[Opinion] Our Exciting Journey as Data Scientists Onwards to Higher Levels of Abstraction


Learn from our challenges and triumphs as our talented engineering team offers insights for discussion and sharing.

[Opinion] Our Exciting Journey as Data Scientists Onwards to Higher Levels of Abstraction



Over the last few years, I’ve been consistently excited by the ever-increasing pace of new developments in the cloud computing space. By leveraging these tools, engineers and data scientists can now tackle bigger problems by outsourcing large parts of the work to cloud vendors. As a data scientist, I’ve been particularly focused on the advancements in Machine Learning as a Service (MLaaS), which aspires to abstract away many of the common challenges of robustly applying statistical modeling. I believe that increasing levels of success in this objective will hail the coming of a truly transformative period in data science.

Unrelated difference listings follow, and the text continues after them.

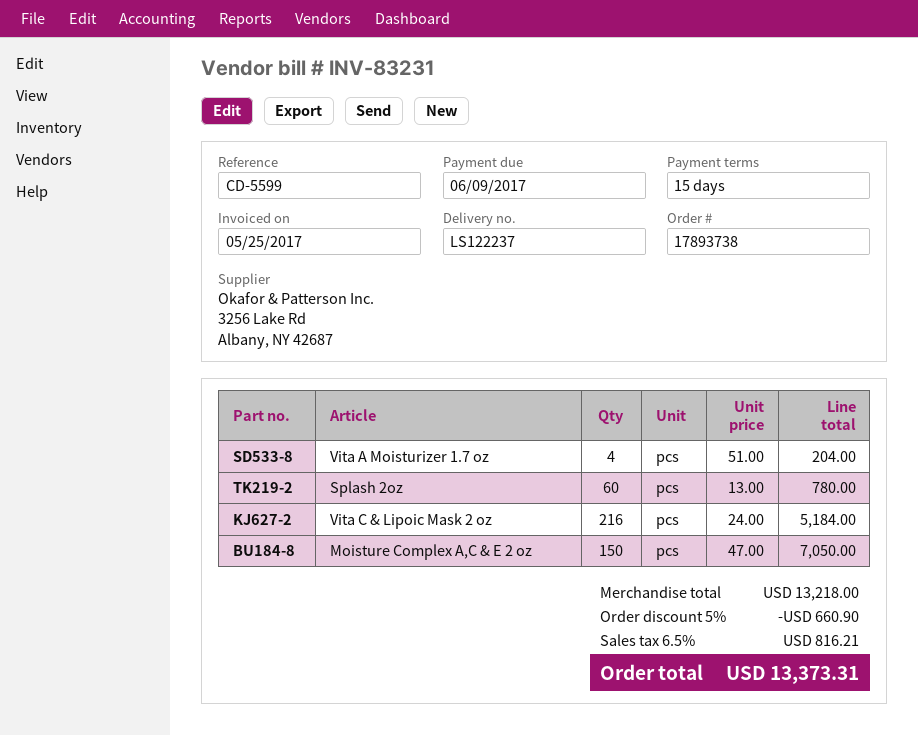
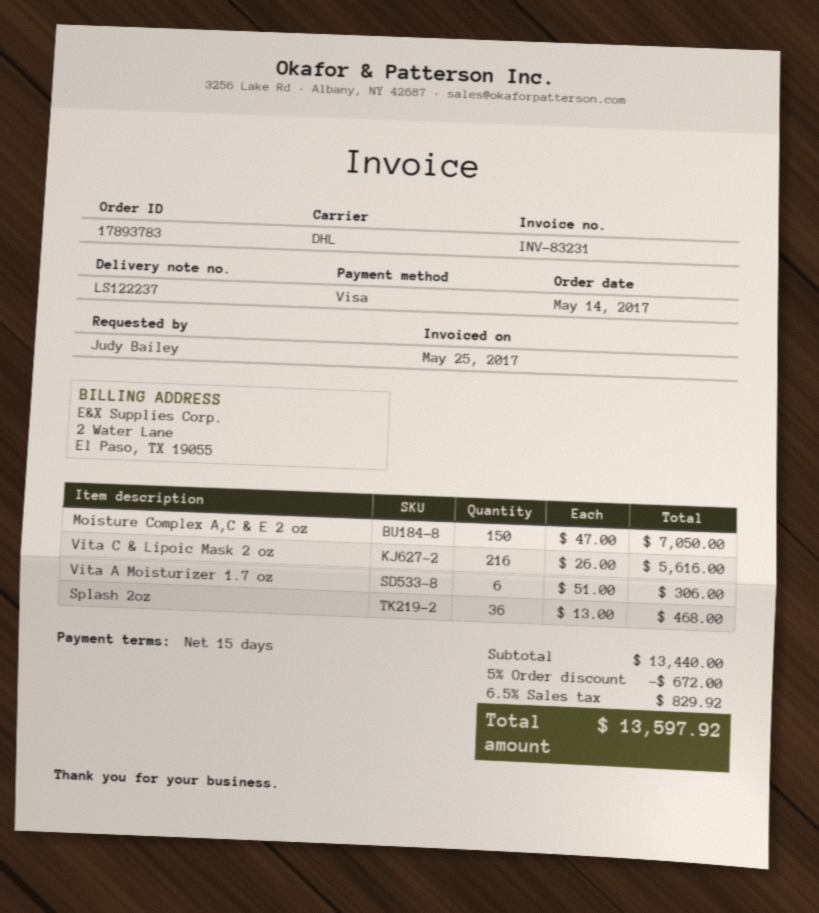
order number: 17893738 -> 17893783
Vita A Moisturizer 1.7 oz: 4 x 51.00 = 204.00 -> 6 x 51.00 = 306.00
Splash 2oz: 60 x 13.00 = 780.00 -> 36 x 13.00 = 468.00
Vita C & Lipoic Mask 2 oz: 216 x 24.00 = 5184.00 -> 216 x 26.00 = 5616.00
subtotal: 13218.00 -> 13440.00
discount: 5% = 660.90 -> 5% = 672.00
tax: 6.5% = 816.21 -> 6.5% = 829.92
total: 13373.31 -> 13597.92

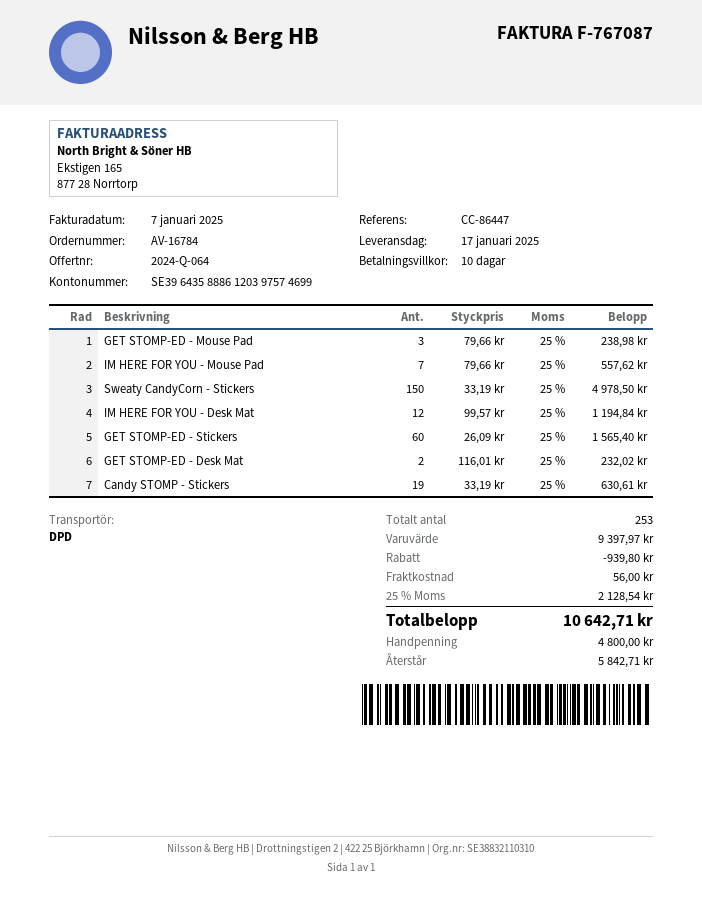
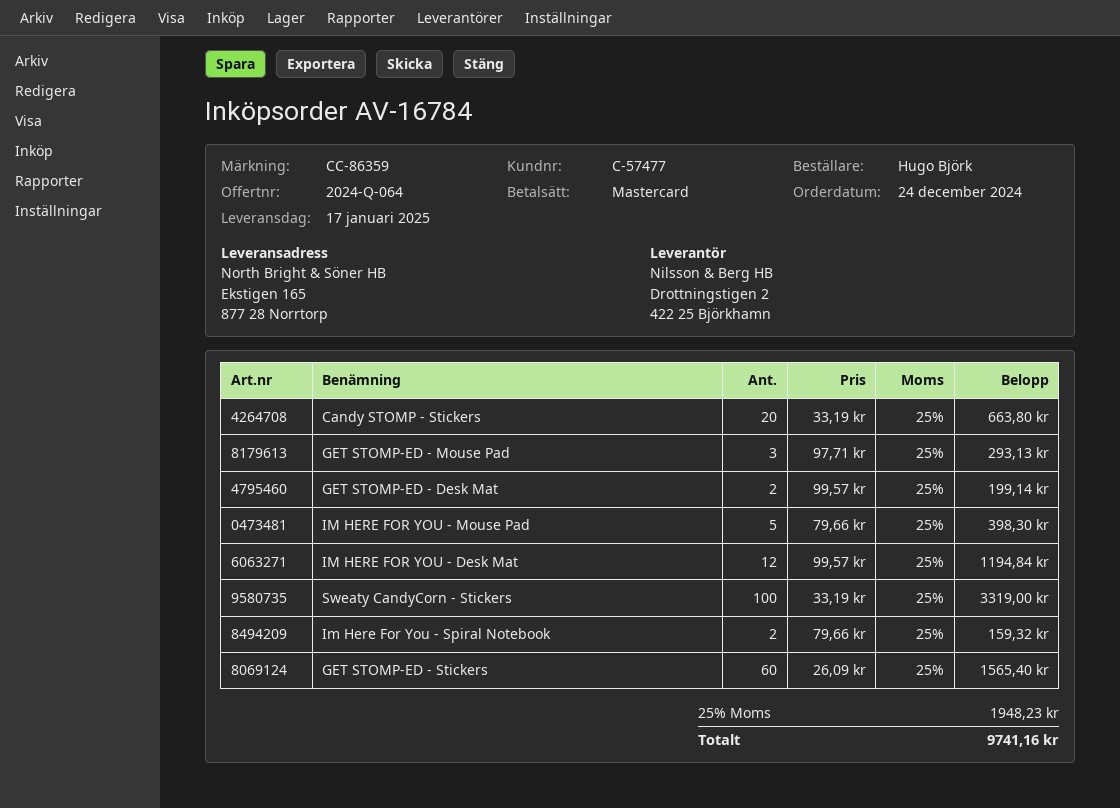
reference: CC-86447 -> CC-86359
GET STOMP-ED - Mouse Pad: 3 x 79.66 = 238.98 -> 3 x 97.71 = 293.13
IM HERE FOR YOU - Mouse Pad: 7 x 79.66 = 557.62 -> 5 x 79.66 = 398.30
Sweaty CandyCorn - Stickers: 150 x 33.19 = 4978.50 -> 100 x 33.19 = 3319.00
GET STOMP-ED - Desk Mat: 2 x 116.01 = 232.02 -> 2 x 99.57 = 199.14
Candy STOMP - Stickers: 19 x 33.19 = 630.61 -> 20 x 33.19 = 663.80
Im Here For You - Spiral Notebook: none -> 2 x 79.66 = 159.32
discount: 939.80 -> none
shipping: 56.00 -> none
tax: 25% = 2128.54 -> 25% = 1948.23
total: 10642.71 -> 9741.16

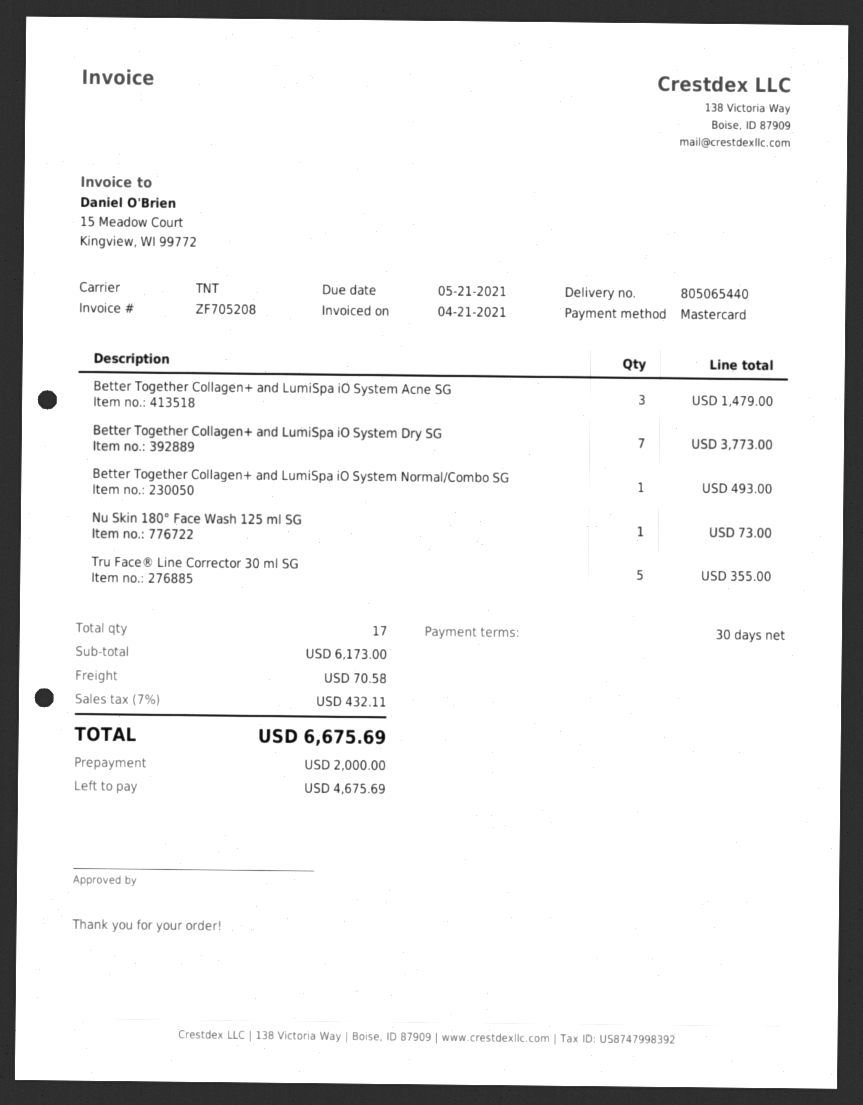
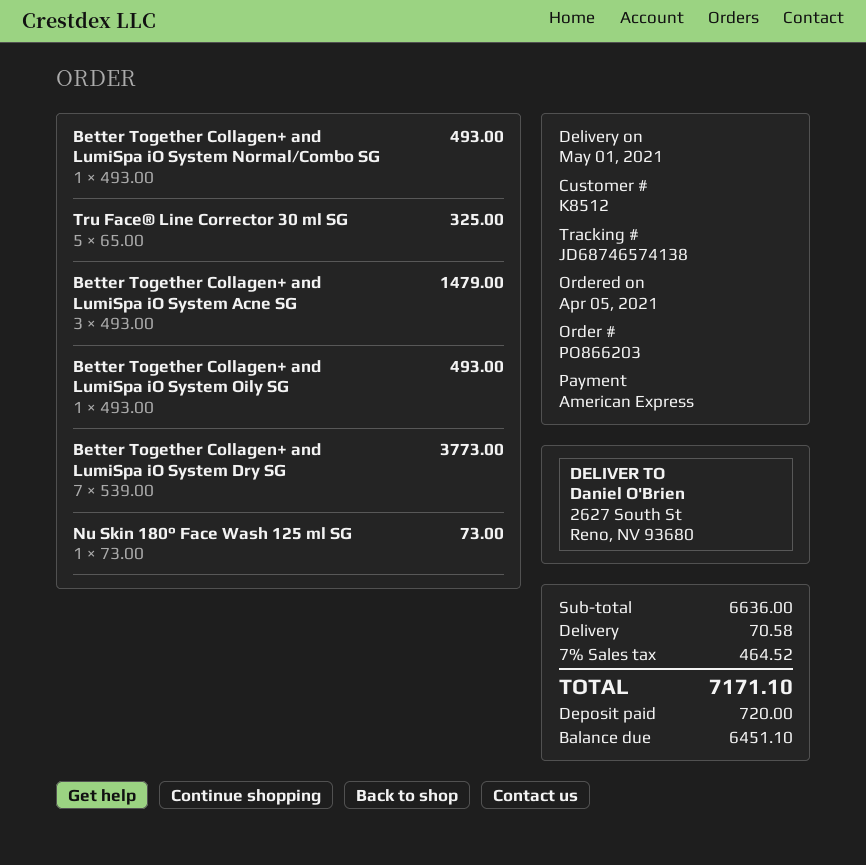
payment method: Mastercard -> American Express
Tru Face® Line Corrector 30 ml SG: 5 for 355.00 -> 5 for 325.00
Better Together Collagen+ and LumiSpa iO System Oily SG: none -> 1 for 493.00
subtotal: 6173.00 -> 6636.00
tax: 7% = 432.11 -> 7% = 464.52
total: 6675.69 -> 7171.10
deposit: 2000.00 -> 720.00
balance: 4675.69 -> 6451.10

In some ways it’s worrisome that several of the unique skills that I’ve developed over the last 15 years are being automated away and even commodified. On the other hand, it’s exhilarating to know that as we data scientists master these tools, we’ll be able to solve even larger problems by outsourcing much of our work to cloud vendors. In this post, I’d like to share some of my thoughts on how we can all embrace this opportunity and become next-generation, elite data scientists.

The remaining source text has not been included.